Écoute , me muero de hambre -fue lo que contesté-. ¿Todavía no está lista la cena?

Tan pronto como el repique de las campanas señaló el fin de la jornada de trabajo, me llevé a Nicolas a Le Vieux Chien. No me apetecía mucho estar entre gente ruidosa, pero quizá fuese el sitio más adecuado para discutir con él las exigencias de Jean le Viste. Georges le Jeune vino con nosotros, y mandé a Luc a buscar a Philippe. Hacía bastante tiempo que no echábamos una cana al aire.

– Ah -suspiró Nicolas, mirando alrededor y chasqueando la lengua mientras bebía-. Cerveza de Bruselas y animación de Bruselas. ¿Cómo podría olvidarlo? Tabernas como tumbas donde sirven agua a la que llaman cerveza. ¿Para esto he viajado diez días por pésimos caminos?

En cuanto a mí, prefería el silencio.

– Se animará más tarde. Acabarás divirtiéndote.

Georges le Jeune quería información sobre el viaje de Nicolas: qué tal era el caballo, quién lo había acompañado, dónde se habían hospedado. A mi hijo le fascina pensar en otros lugares, si bien cuando me ha acompañado a Amberes o a Brujas ha dormido mal, ha comido poco y ha tenido miedo de los desconocidos. Siempre se alegra de volver a casa. Dice que quiere conocer París algún día, pero sé que no irá nunca.

– ¿Has encontrado ladrones en el camino? -Georges le Jeune le preguntó enseguida.

– No; no hemos tenido otro obstáculo que el barro; el barro y un caballo cojo.

– Entonces, ¿cómo te hiciste eso? -Georges le Jeune señaló las magulladuras amarillentas en torno a un ojo de Nicolas-. Y también te has hecho daño en un costado.

Nicolas se encogió de hombros.

– Eso fue una pelea en una de las tabernas de París que frecuento. Me encontré metido en ella sin comerlo ni beberlo -se volvió hacia mí-. ¿Qué tal está Aliénor? -me preguntó-. ¿Va muy adelantado su ajuar?

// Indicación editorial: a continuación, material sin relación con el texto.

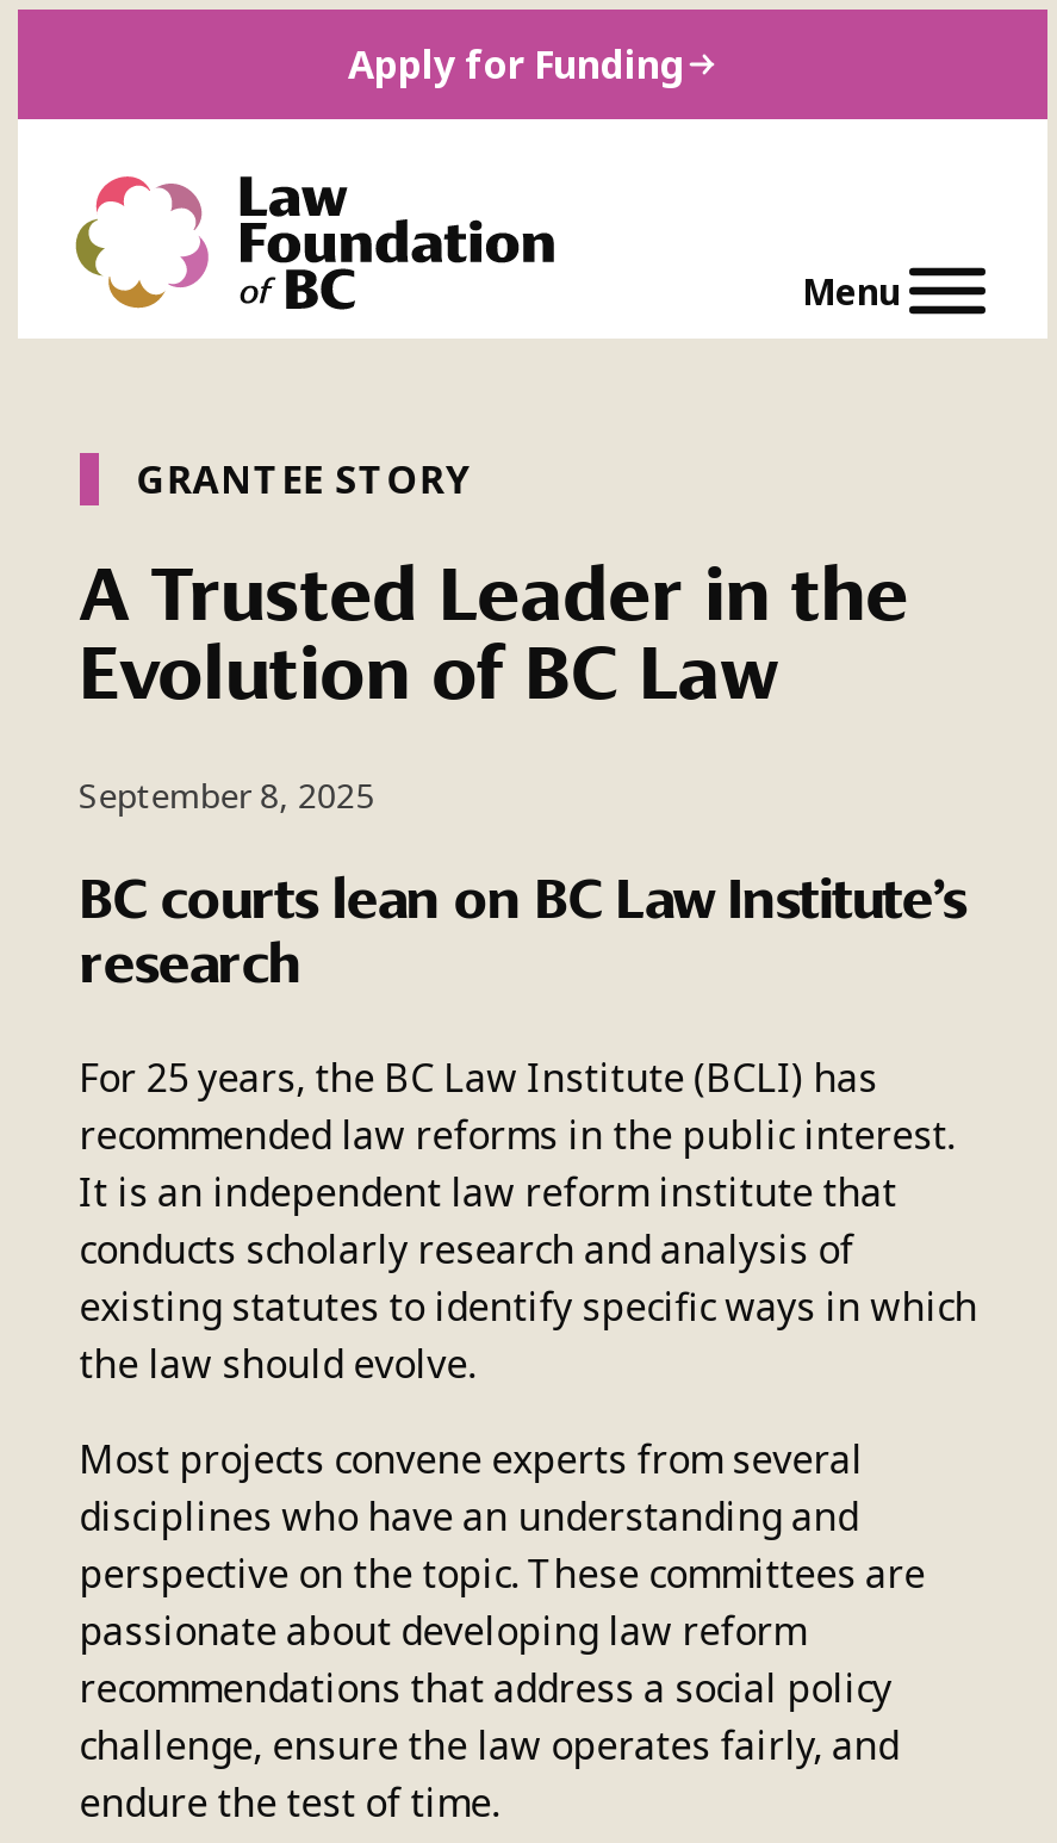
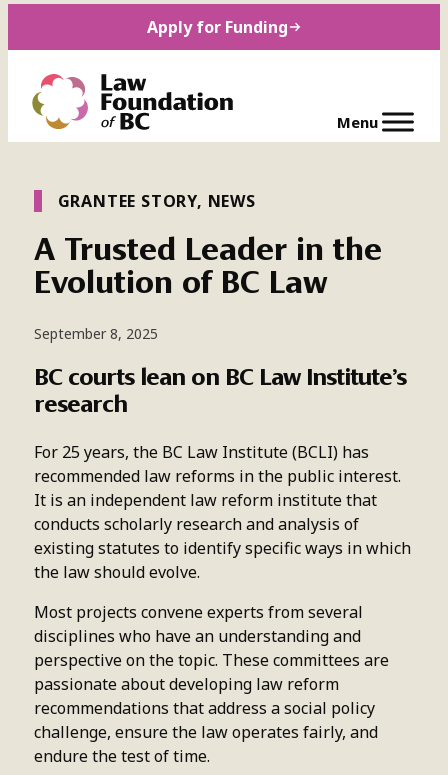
[136,454,471,506] GRANTEE STORY -> [58,190,256,212] GRANTEE STORY, NEWS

Fruncí el ceño. ¿Qué podía saber sobre el ajuar de Aliénor? Sólo Christine y Georges le Jeune estaban al tanto de nuestro acuerdo con Jacques le Boeuf. Christine insistió en que se lo contáramos a nuestro hijo para que supiera qué esperar cuando se haga cargo del taller. Pero me consta que no se lo ha dicho a nadie: sabe guardar un secreto.